Exercise goal:
As you write out the lines from the one containing "Raghba: 4 -> 3" through the last line of the records, keep them exact and leave out pictures.

═════ Working data

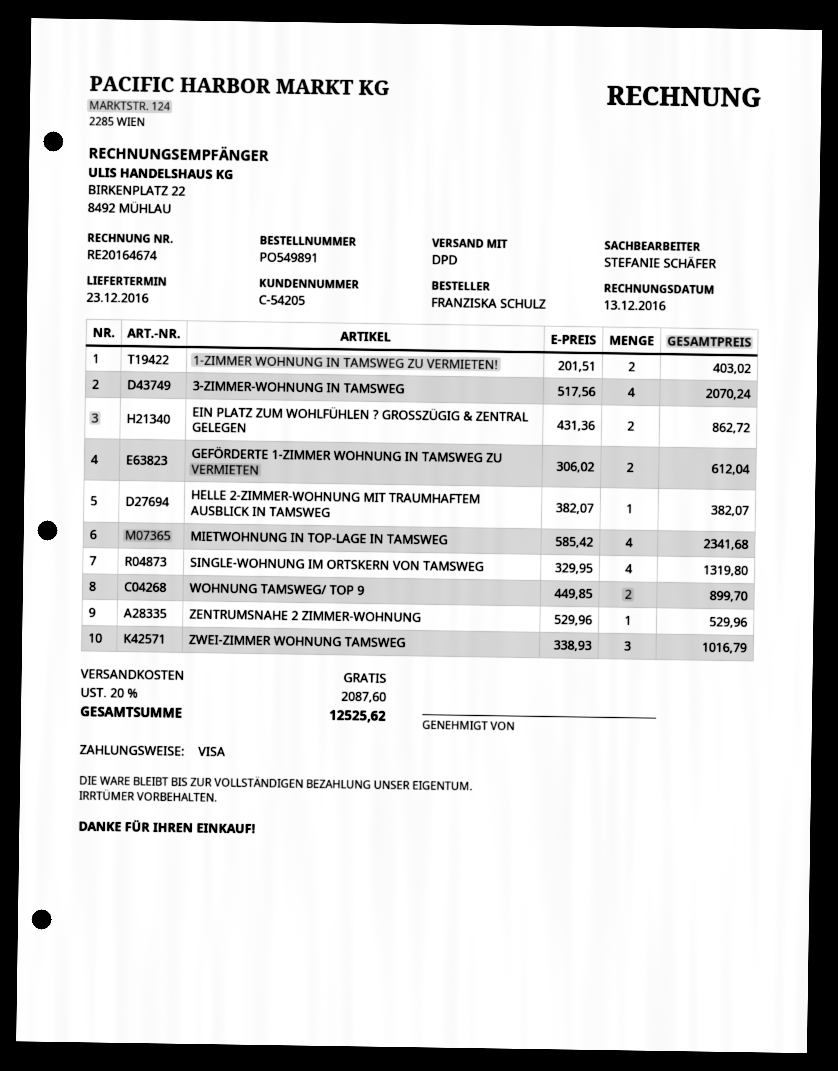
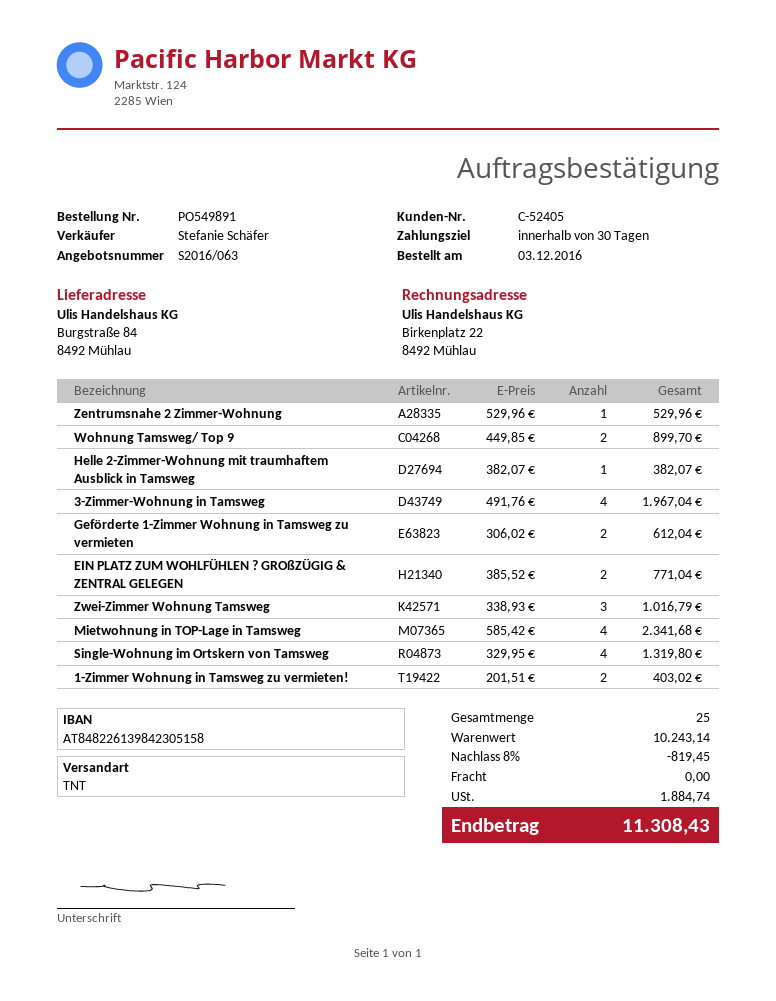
customer number: C-54205 -> C-52405
shipping method: DPD -> TNT
3-ZIMMER-WOHNUNG IN TAMSWEG: 4 x 517.56 = 2070.24 -> 4 x 491.76 = 1967.04
EIN PLATZ ZUM WOHLFÜHLEN ? GROSSZÜGIG & ZENTRAL GELEGEN: 2 x 431.36 = 862.72 -> 2 x 385.52 = 771.04
discount: none -> 8% = 819.45
tax: 2087.60 -> 1884.74
total: 12525.62 -> 11308.43

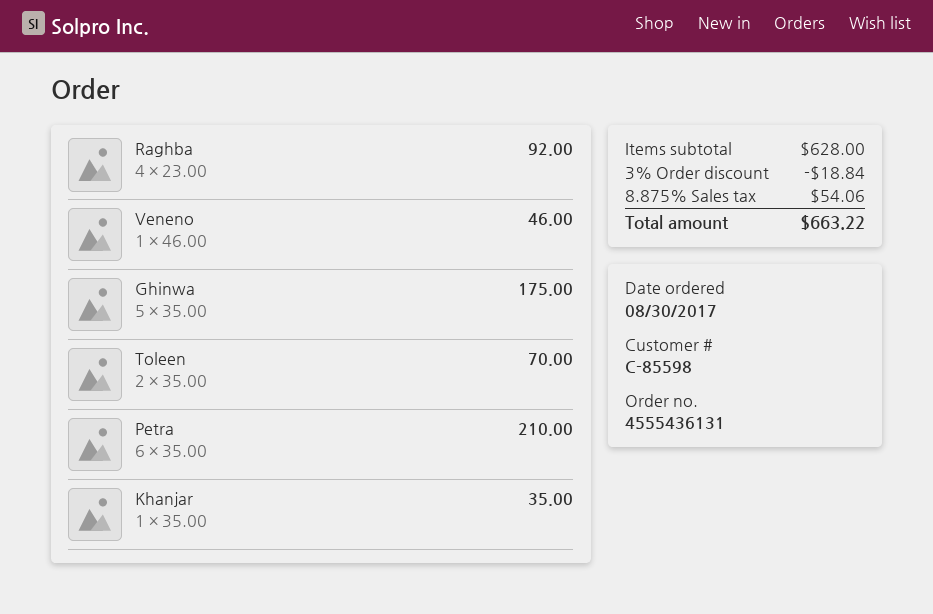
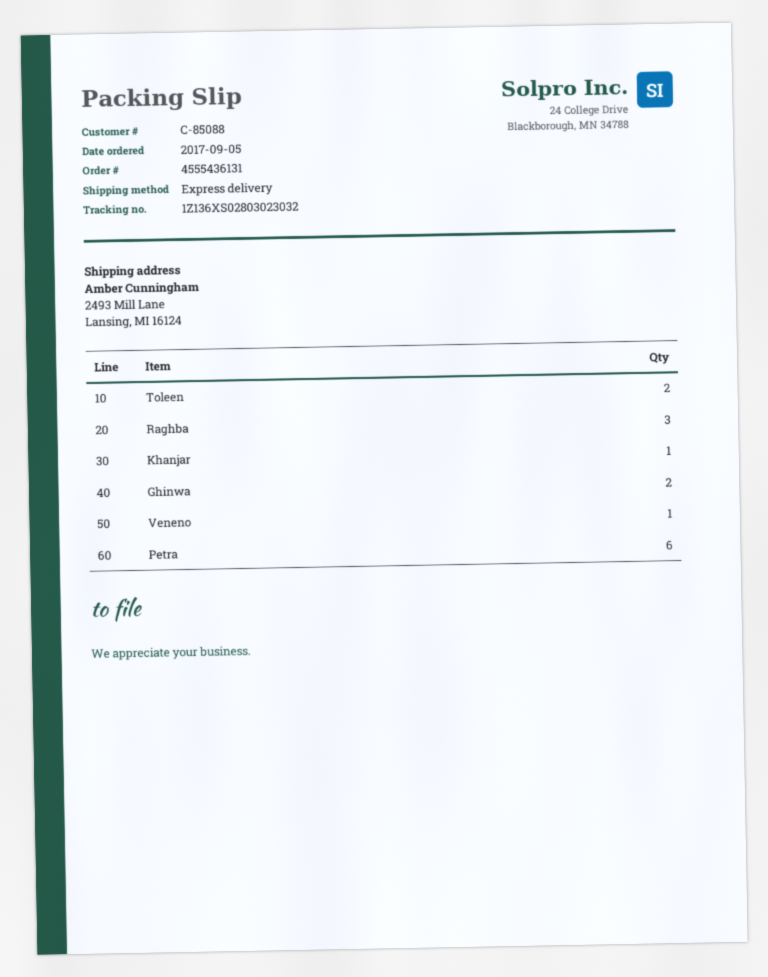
order date: 2017-08-30 -> 2017-09-05
customer number: C-85598 -> C-85088
Raghba: 4 -> 3
Ghinwa: 5 -> 2

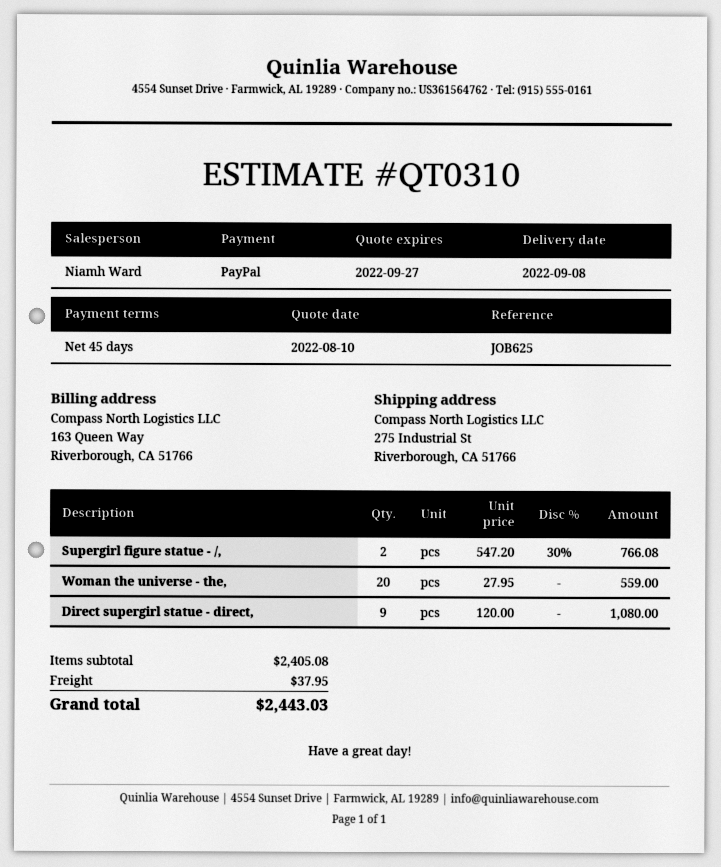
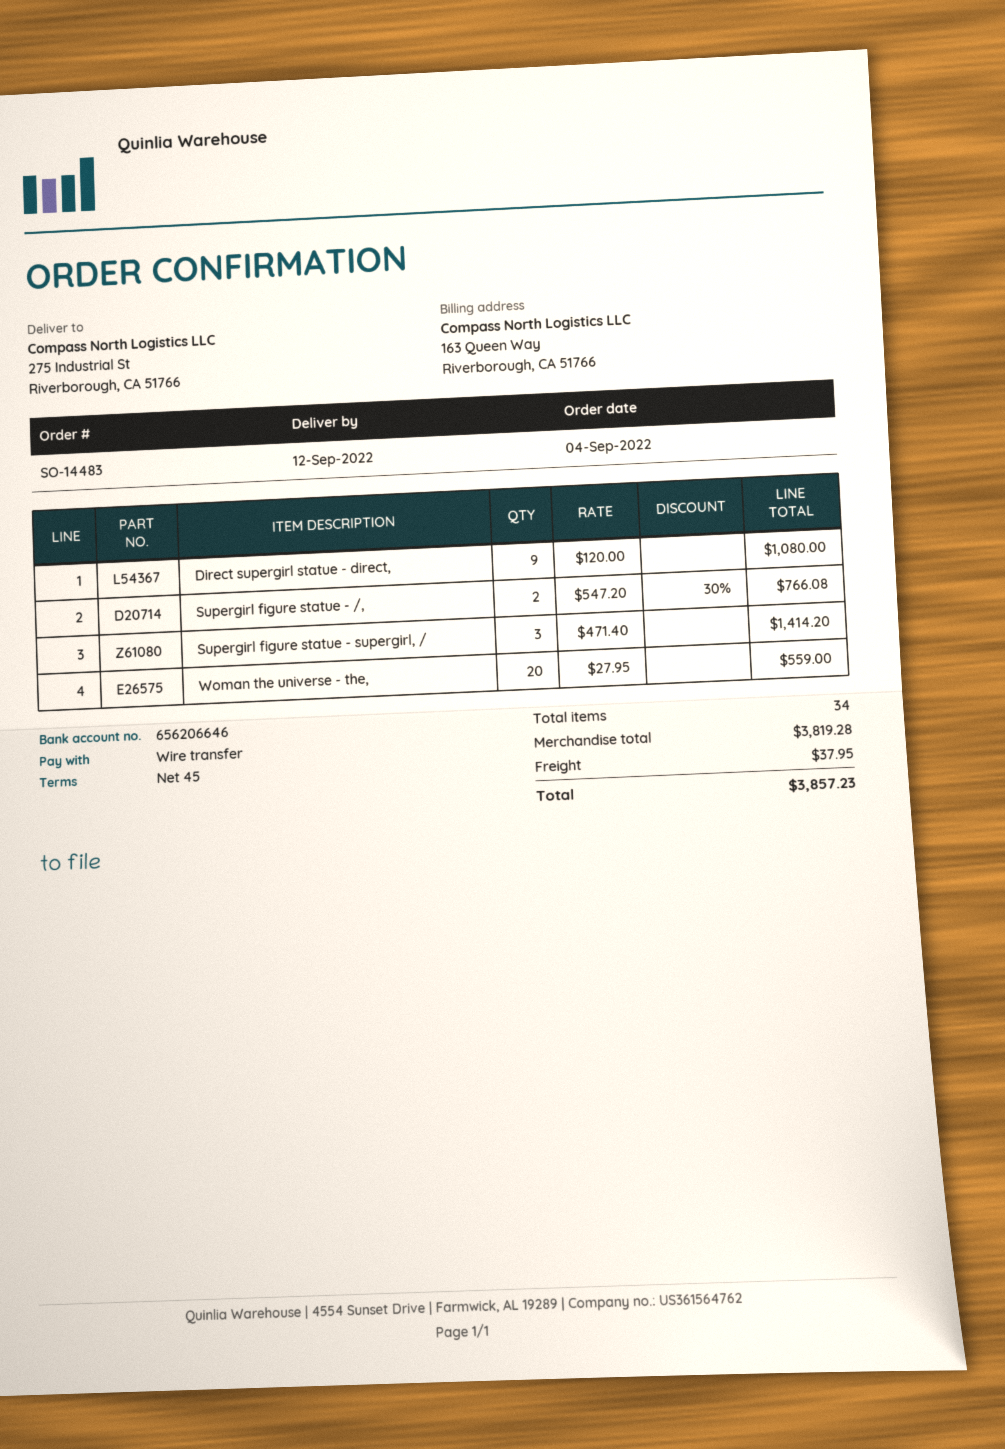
delivery date: 2022-09-08 -> 2022-09-12
payment method: PayPal -> bank transfer
Supergirl figure statue - supergirl, /: none -> 3 x 471.40 = 1414.20
subtotal: 2405.08 -> 3819.28
total: 2443.03 -> 3857.23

══════════

Task output:
Raghba: 4 -> 3
Ghinwa: 5 -> 2

delivery date: 2022-09-08 -> 2022-09-12
payment method: PayPal -> bank transfer
Supergirl figure statue - supergirl, /: none -> 3 x 471.40 = 1414.20
subtotal: 2405.08 -> 3819.28
total: 2443.03 -> 3857.23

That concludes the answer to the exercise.